### [MATERIAL FOR THIS TASK]
[Start of Attachment]
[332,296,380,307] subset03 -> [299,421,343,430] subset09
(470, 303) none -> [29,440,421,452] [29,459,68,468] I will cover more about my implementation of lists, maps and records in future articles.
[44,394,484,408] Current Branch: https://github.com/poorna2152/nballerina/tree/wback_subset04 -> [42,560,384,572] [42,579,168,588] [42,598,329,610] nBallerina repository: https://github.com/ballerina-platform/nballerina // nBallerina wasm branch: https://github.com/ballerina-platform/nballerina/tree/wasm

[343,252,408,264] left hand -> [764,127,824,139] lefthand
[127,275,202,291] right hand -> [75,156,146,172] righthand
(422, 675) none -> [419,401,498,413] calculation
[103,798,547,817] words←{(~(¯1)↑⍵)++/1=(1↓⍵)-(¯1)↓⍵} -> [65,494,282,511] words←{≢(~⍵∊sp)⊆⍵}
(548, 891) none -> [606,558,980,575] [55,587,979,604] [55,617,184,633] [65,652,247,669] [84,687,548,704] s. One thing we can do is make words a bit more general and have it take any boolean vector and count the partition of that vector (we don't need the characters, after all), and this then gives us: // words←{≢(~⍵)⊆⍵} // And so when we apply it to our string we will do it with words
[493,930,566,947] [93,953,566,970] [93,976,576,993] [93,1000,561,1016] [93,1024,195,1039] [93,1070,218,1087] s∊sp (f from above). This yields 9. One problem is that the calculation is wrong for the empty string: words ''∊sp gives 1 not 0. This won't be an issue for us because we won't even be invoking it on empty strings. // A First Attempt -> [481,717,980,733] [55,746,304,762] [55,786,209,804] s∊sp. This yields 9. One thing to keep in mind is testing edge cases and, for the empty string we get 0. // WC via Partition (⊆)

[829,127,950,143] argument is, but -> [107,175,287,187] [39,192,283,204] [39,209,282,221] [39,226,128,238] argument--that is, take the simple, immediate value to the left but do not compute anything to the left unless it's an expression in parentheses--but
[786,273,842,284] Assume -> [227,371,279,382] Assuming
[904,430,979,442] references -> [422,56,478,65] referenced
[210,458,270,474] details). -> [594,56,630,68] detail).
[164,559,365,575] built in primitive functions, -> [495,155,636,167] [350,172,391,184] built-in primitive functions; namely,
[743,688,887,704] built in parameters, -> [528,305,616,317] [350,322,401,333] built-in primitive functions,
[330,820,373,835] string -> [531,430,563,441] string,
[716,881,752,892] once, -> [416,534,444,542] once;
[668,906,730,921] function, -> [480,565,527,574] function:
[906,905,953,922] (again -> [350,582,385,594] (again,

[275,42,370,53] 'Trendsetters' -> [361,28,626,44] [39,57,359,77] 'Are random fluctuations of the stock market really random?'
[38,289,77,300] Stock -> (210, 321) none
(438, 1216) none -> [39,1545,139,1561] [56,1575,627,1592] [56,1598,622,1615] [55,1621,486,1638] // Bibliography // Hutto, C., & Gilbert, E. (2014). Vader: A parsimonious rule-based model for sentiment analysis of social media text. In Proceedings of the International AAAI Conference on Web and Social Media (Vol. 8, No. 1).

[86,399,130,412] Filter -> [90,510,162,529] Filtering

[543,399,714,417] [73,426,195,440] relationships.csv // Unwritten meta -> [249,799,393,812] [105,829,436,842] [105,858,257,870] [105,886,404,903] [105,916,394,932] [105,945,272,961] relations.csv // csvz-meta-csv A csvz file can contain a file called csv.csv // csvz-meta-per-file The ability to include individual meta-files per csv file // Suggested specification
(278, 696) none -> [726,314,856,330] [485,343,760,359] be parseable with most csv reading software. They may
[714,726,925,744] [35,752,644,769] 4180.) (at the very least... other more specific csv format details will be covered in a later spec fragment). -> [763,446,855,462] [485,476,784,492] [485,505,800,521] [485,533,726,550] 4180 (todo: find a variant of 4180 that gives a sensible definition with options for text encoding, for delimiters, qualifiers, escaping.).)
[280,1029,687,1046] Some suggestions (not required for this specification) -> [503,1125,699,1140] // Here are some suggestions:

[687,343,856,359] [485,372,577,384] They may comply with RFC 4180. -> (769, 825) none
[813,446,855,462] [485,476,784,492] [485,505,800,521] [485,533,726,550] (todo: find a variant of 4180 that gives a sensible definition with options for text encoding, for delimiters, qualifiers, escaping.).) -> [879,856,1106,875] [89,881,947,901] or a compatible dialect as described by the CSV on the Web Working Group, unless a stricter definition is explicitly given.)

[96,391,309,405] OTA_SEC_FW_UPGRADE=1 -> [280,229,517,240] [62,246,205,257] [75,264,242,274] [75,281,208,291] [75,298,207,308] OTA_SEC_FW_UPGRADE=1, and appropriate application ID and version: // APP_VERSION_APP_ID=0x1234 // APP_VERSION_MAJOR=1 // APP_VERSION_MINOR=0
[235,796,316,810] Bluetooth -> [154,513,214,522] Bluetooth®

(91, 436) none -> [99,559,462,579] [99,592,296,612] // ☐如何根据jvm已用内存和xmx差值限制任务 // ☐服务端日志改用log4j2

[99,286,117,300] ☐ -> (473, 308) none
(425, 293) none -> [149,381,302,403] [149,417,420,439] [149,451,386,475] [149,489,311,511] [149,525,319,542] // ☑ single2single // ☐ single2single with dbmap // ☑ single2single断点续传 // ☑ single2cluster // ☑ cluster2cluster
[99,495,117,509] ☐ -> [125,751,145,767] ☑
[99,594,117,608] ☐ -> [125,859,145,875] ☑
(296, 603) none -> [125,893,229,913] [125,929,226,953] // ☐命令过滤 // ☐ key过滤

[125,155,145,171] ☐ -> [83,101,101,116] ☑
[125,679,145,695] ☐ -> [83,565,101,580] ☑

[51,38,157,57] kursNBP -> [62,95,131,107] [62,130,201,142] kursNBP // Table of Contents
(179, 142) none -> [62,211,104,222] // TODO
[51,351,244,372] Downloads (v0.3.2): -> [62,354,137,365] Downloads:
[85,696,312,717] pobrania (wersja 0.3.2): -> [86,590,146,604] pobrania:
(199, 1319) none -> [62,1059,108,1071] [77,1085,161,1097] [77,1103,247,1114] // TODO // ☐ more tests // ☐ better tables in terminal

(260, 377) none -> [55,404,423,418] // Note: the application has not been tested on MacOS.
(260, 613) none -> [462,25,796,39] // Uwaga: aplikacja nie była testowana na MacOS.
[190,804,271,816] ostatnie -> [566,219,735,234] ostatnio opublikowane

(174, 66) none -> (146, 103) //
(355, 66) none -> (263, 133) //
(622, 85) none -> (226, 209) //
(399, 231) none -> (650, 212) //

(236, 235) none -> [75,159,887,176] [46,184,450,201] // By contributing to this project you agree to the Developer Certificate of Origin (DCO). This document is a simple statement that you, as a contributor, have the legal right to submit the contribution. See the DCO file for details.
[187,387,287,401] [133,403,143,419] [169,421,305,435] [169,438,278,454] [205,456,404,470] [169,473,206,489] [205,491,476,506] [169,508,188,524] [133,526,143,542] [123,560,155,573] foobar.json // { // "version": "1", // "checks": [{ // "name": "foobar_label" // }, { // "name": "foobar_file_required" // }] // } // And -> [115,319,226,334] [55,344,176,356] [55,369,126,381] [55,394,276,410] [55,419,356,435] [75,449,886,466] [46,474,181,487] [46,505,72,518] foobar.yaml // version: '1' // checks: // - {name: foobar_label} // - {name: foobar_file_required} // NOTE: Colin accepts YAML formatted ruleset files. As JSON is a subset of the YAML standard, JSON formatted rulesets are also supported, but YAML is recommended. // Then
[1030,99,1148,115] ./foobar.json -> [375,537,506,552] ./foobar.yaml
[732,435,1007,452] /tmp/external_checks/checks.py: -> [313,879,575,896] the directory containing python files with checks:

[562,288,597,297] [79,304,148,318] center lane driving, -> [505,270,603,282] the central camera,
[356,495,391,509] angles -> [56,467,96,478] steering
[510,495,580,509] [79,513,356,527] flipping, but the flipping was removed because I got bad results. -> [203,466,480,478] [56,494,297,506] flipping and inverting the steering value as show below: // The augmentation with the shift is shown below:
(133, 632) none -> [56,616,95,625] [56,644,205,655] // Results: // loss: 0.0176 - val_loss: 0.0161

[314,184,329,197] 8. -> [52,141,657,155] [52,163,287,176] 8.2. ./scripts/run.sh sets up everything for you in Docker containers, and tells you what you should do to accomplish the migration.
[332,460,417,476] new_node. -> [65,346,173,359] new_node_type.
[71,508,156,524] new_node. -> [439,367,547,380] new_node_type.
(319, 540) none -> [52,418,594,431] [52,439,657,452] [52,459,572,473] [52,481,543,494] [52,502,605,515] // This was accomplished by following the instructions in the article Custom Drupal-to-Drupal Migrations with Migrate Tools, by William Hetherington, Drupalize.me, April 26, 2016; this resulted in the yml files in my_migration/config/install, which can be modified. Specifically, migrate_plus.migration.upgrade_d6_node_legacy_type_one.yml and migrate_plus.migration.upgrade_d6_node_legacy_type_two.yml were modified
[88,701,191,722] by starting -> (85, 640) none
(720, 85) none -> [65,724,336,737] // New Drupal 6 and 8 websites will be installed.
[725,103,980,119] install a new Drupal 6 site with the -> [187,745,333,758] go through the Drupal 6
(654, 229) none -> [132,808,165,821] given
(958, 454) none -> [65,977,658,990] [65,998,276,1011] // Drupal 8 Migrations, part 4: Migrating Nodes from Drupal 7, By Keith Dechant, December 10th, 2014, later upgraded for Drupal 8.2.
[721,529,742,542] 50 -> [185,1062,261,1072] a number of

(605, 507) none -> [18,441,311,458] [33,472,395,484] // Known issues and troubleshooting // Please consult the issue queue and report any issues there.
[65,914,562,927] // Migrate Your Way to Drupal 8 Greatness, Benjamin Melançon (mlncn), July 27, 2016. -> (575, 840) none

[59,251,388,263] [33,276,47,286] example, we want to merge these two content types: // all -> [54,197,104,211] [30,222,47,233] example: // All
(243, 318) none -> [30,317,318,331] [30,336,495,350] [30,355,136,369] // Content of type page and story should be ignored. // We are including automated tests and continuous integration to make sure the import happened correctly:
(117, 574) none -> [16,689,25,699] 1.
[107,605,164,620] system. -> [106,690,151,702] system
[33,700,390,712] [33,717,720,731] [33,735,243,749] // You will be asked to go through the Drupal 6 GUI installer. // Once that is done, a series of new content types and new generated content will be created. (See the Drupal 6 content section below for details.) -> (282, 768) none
[End of Attachment]
### [WHAT IS NEEDED]
Your answer should consist of the lines from the line with "[493,930,566,947] [93,953,566,970] [93,976,576,993]" to the line with "[906,905,953,922] (again ->" above, repeated exactly, both ends included.

### [RESULT OF THE EXERCISE]
[493,930,566,947] [93,953,566,970] [93,976,576,993] [93,1000,561,1016] [93,1024,195,1039] [93,1070,218,1087] s∊sp (f from above). This yields 9. One problem is that the calculation is wrong for the empty string: words ''∊sp gives 1 not 0. This won't be an issue for us because we won't even be invoking it on empty strings. // A First Attempt -> [481,717,980,733] [55,746,304,762] [55,786,209,804] s∊sp. This yields 9. One thing to keep in mind is testing edge cases and, for the empty string we get 0. // WC via Partition (⊆)

[829,127,950,143] argument is, but -> [107,175,287,187] [39,192,283,204] [39,209,282,221] [39,226,128,238] argument--that is, take the simple, immediate value to the left but do not compute anything to the left unless it's an expression in parentheses--but
[786,273,842,284] Assume -> [227,371,279,382] Assuming
[904,430,979,442] references -> [422,56,478,65] referenced
[210,458,270,474] details). -> [594,56,630,68] detail).
[164,559,365,575] built in primitive functions, -> [495,155,636,167] [350,172,391,184] built-in primitive functions; namely,
[743,688,887,704] built in parameters, -> [528,305,616,317] [350,322,401,333] built-in primitive functions,
[330,820,373,835] string -> [531,430,563,441] string,
[716,881,752,892] once, -> [416,534,444,542] once;
[668,906,730,921] function, -> [480,565,527,574] function:
[906,905,953,922] (again -> [350,582,385,594] (again,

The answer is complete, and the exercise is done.